BP lets major drilling contracts for Rumaila oil field redevelopment in Iraq

Source: BP

BP, on behalf of its partners in the Rumaila Technical Services Contract, announced the first major contracts to support the rehabilitation of the Rumaila field in Southern Iraq. Formal contracts will be signed in due course.

Three contractor groups were selected for drilling wells, worth around $500 million in total and will provide 7 additional drilling rigs from the second half of 2010. The contracts will be awarded to Schlumberger in partnership with the Iraqi Drilling Company has been awarded contracts for three rigs, Daqing Drilling has also been awarded contracts for three rigs, and Weatherford has been awarded a contract for one rig.

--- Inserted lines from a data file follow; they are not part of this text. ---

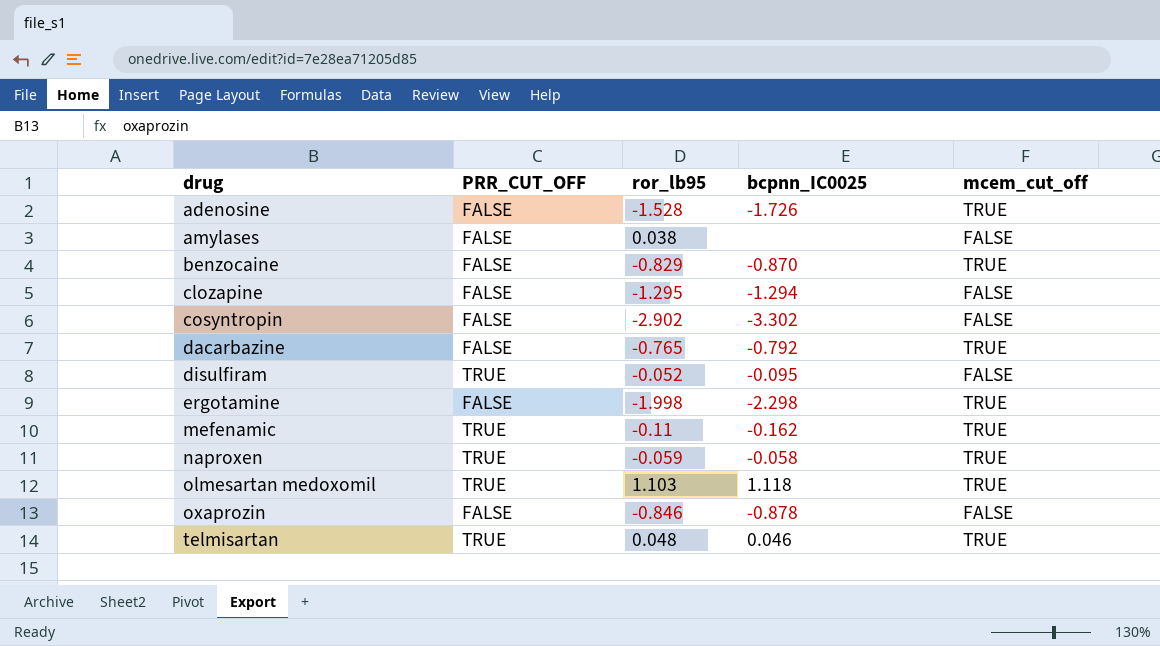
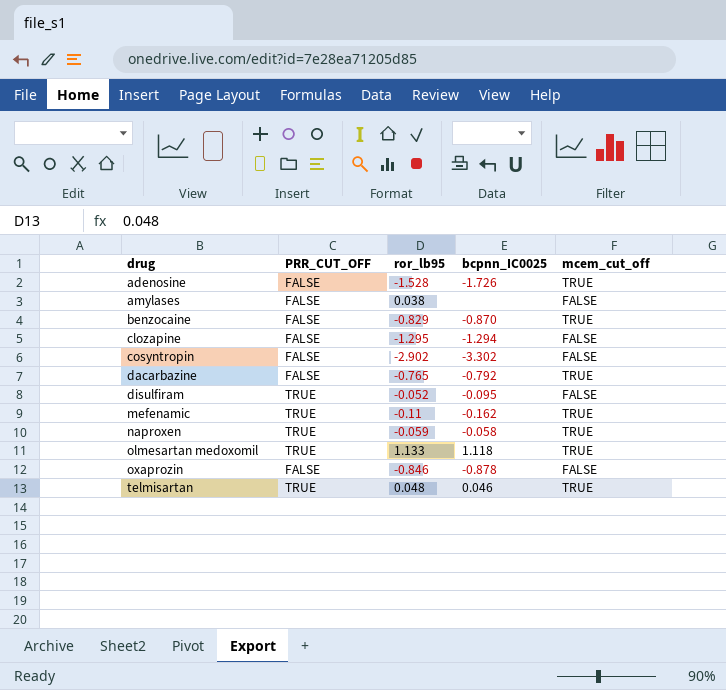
row ergotamine: FALSE | -1.998 | -2.298 | TRUE -> none
olmesartan medoxomil | ror_lb95: 1.103 -> 1.133

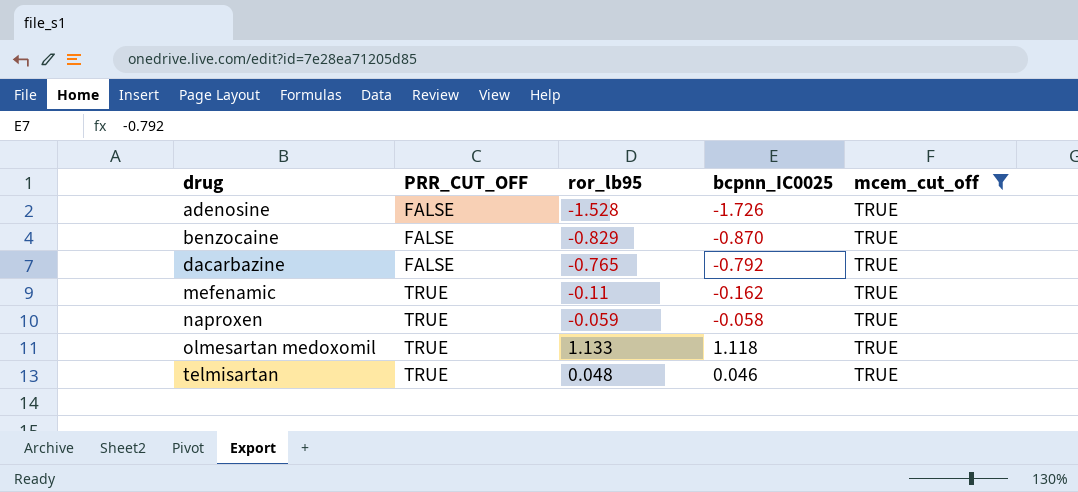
filter: none -> mcem_cut_off = TRUE

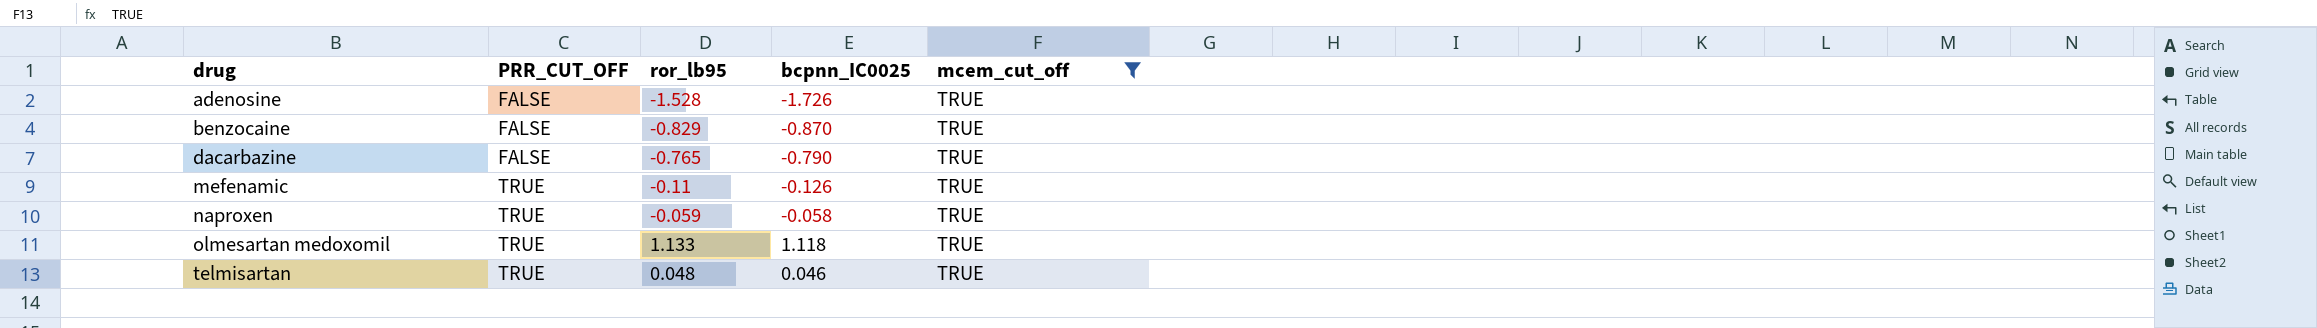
dacarbazine | bcpnn_IC0025: -0.792 -> -0.790
mefenamic | bcpnn_IC0025: -0.162 -> -0.126

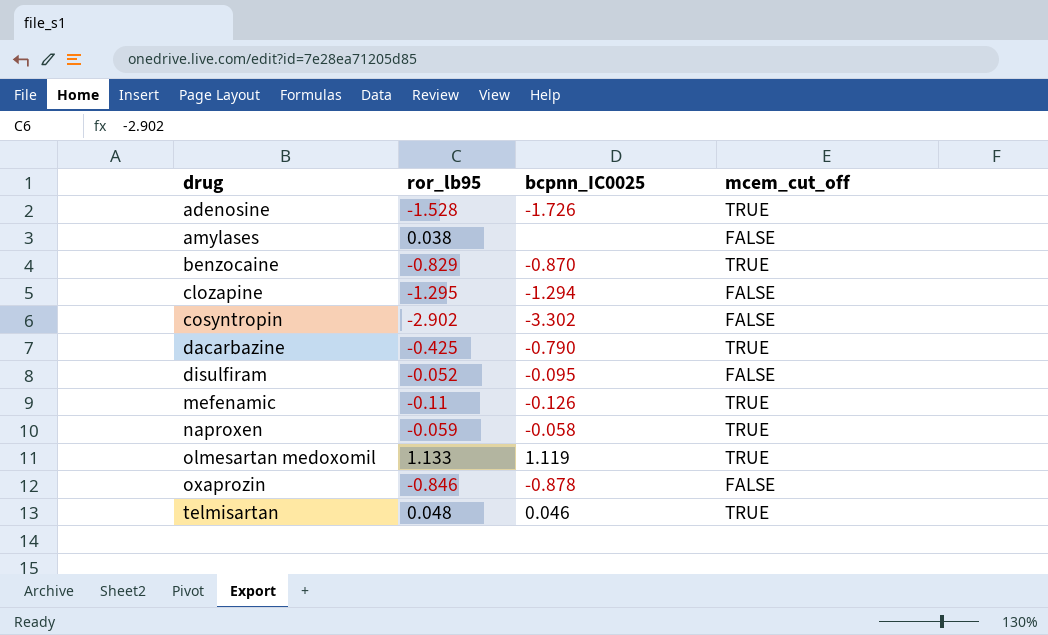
filter: mcem_cut_off = TRUE -> none
column PRR_CUT_OFF | position: 2 -> none
dacarbazine | ror_lb95: -0.765 -> -0.425
olmesartan medoxomil | bcpnn_IC0025: 1.118 -> 1.119

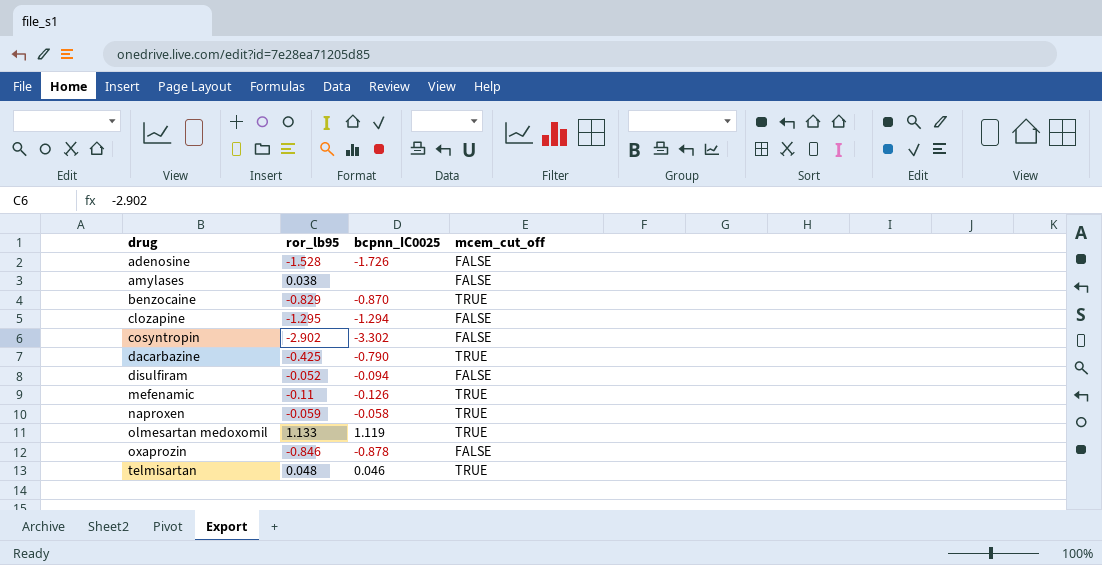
adenosine | mcem_cut_off: TRUE -> FALSE
disulfiram | bcpnn_IC0025: -0.095 -> -0.094

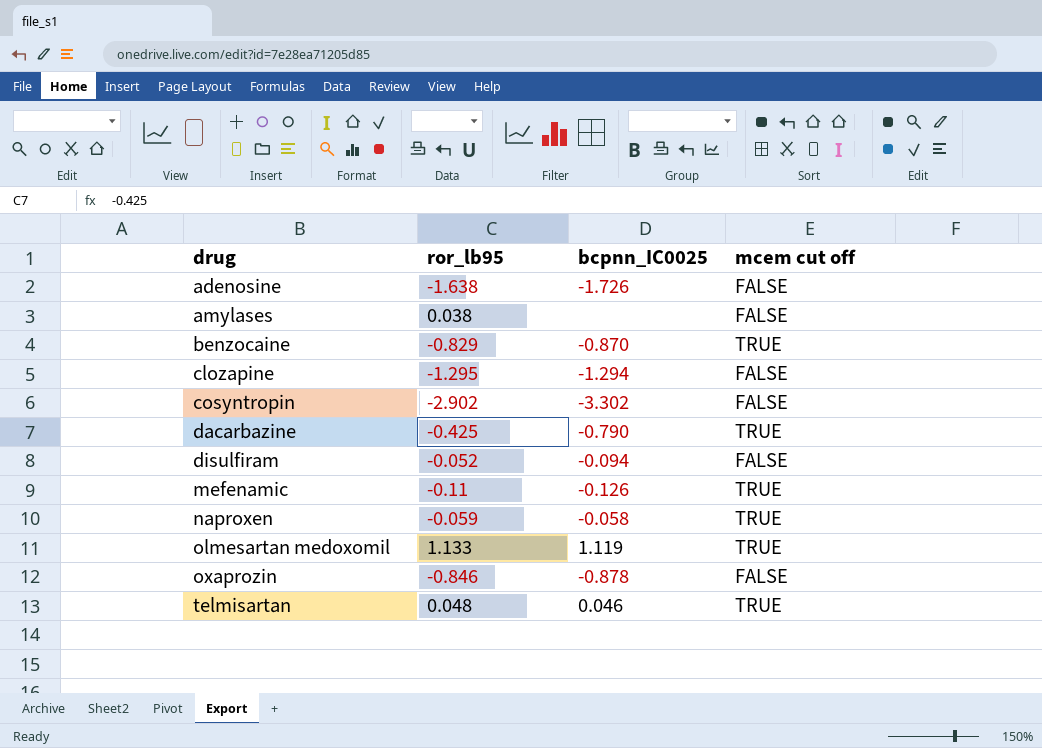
column name: mcem_cut_off -> mcem cut off
adenosine | ror_lb95: -1.528 -> -1.638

These contracts supplement drilling contracts already in place on Rumaila provided by the Iraqi Drilling Company and Weatherford. We expect around 70 wells to be drilled on Rumaila this year.

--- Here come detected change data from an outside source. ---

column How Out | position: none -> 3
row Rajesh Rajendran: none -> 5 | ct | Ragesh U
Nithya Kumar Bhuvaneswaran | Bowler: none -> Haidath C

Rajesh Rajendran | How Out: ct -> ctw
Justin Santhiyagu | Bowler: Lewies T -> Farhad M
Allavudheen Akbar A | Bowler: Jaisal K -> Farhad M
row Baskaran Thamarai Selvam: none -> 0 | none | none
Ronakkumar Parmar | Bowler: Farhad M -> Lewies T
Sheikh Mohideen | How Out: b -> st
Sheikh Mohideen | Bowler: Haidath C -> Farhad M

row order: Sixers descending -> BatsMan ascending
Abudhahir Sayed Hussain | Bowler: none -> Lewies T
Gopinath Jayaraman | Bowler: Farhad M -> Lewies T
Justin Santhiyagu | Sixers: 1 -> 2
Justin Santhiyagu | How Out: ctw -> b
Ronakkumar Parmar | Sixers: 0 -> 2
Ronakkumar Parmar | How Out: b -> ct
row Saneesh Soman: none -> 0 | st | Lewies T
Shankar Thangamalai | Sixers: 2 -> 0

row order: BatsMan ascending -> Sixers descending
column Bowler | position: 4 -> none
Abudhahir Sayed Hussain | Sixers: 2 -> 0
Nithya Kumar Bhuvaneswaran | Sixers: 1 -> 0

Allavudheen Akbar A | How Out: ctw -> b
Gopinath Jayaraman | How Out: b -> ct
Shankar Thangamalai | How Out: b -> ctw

Two two-year contracts, worth a total of around $100 million, have been awarded for the supply and installation of electrical submersible pumps (ESPs) and associated services to Centrilift, Al-Khorayef Petroleum. Cameron will supply the associated trees and wellheads.

The contractors were selected after a competitive bidding process and the awards endorsed on March 24th in Basra by the members of the Rumaila Joint Management Committee comprising BP, CNPC, the Iraqi State Oil Marketing Organisation and the South Oil Company.

"We are pleased to announce these contracts at competitive market rates and meeting the highest technical specifications," said Michael Townshend President, BP Iraq. ‘We are confident that all of the companies will bring the operational and safety standards which will help us achieve our production targets in Iraq for 2010 and beyond.

Rumaila Oil Field

The Rumaila field is one of the world’s largest oil fields and currently produces just over one million barrels of oil a day. In June, BP and CNPC were the sole winners in Iraq’s first post-war licensing round with a bid which envisaged raising production to 2.85 million barrels a day, in return for a $2 per barrel fee for the incremental production.